Lift every line from the entries that includes the word "will".

DATA EXCERPTS section start

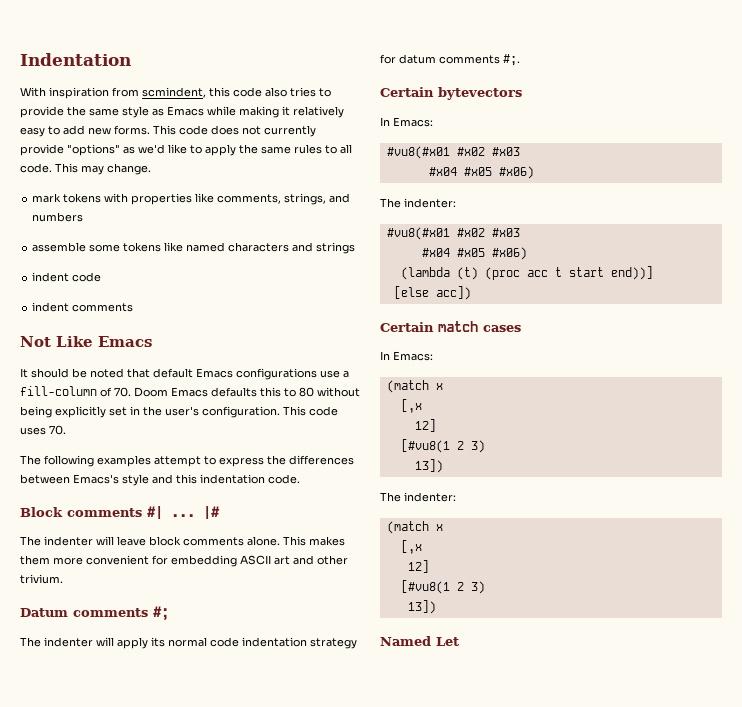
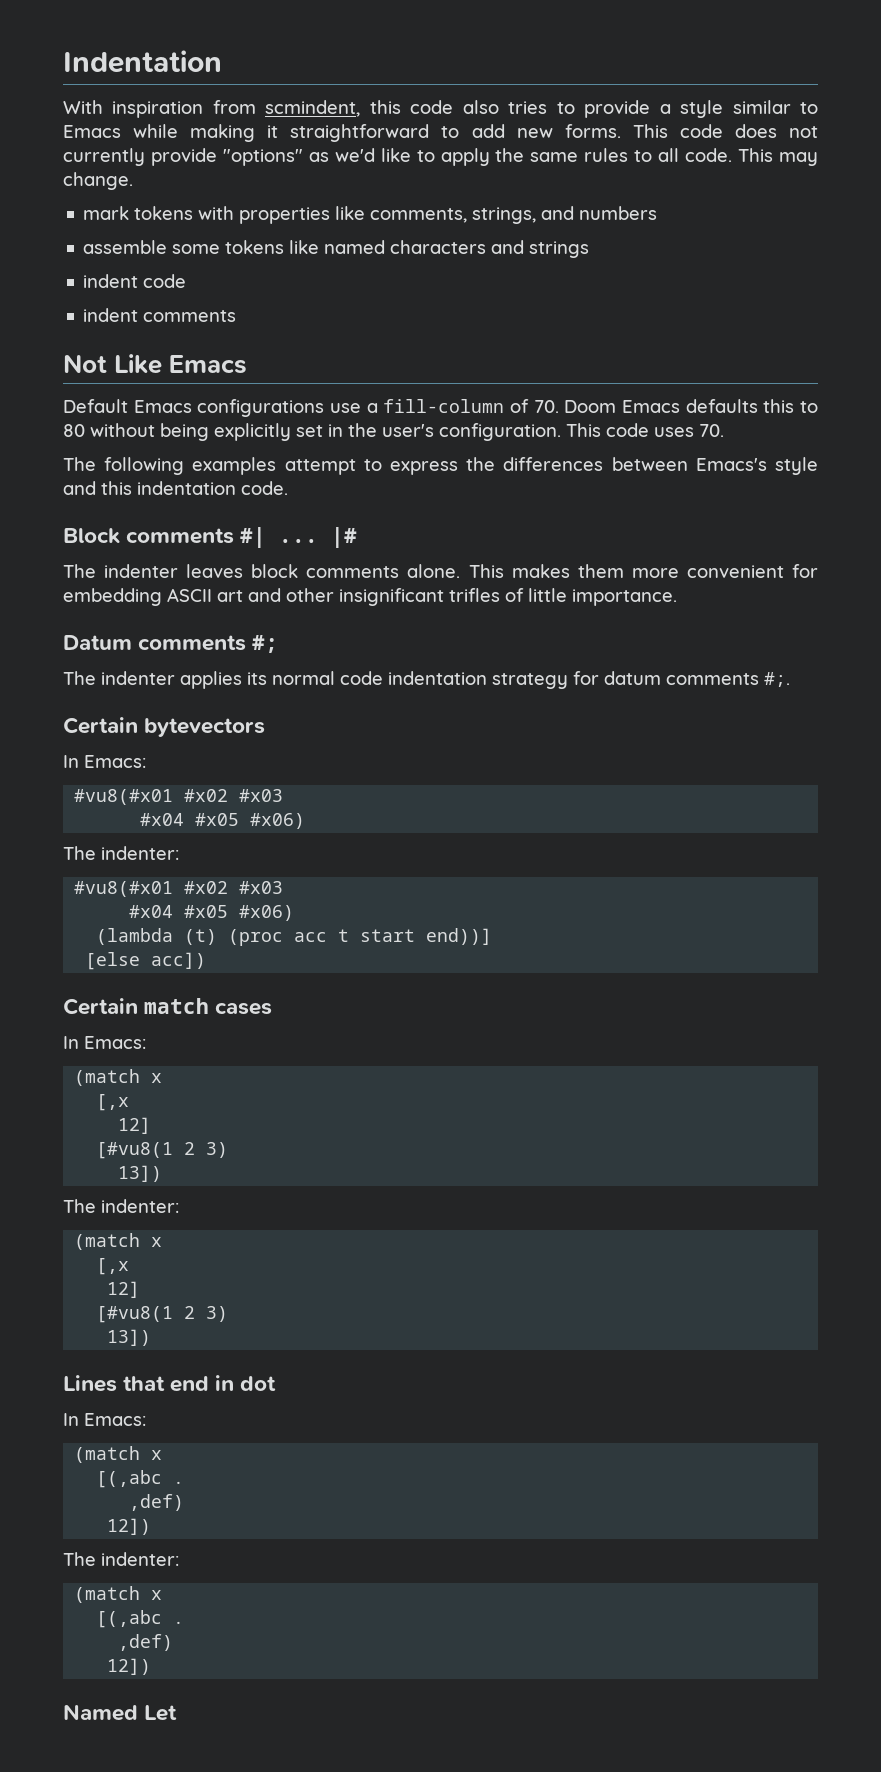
[67,106,164,118] the same style as -> [659,100,818,118] a style similar to
[293,106,344,118] [20,127,45,137] relatively easy -> [290,124,430,142] straightforward
[20,368,193,378] It should be noted that default -> [63,399,128,413] Default
[96,536,146,546] will leave -> [186,564,244,578] leaves
[20,574,63,584] trivium. -> [339,588,677,606] insignificant trifles of little importance.
[96,637,148,649] will apply -> [180,671,242,689] applies
(436, 607) none -> [63,1375,277,1392] [63,1413,146,1426] [74,1446,163,1463] [96,1470,185,1488] [129,1494,185,1511] [107,1518,152,1535] [63,1552,179,1566] [74,1586,163,1603] [96,1610,185,1628] [118,1634,174,1651] [107,1658,152,1675] // Lines that end in dot // In Emacs: // (match x // [(,abc . // ,def) // 12]) // The indenter: // (match x // [(,abc . // ,def) // 12])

DATA EXCERPTS section end

TASK OUTPUT =
[96,536,146,546] will leave -> [186,564,244,578] leaves
[96,637,148,649] will apply -> [180,671,242,689] applies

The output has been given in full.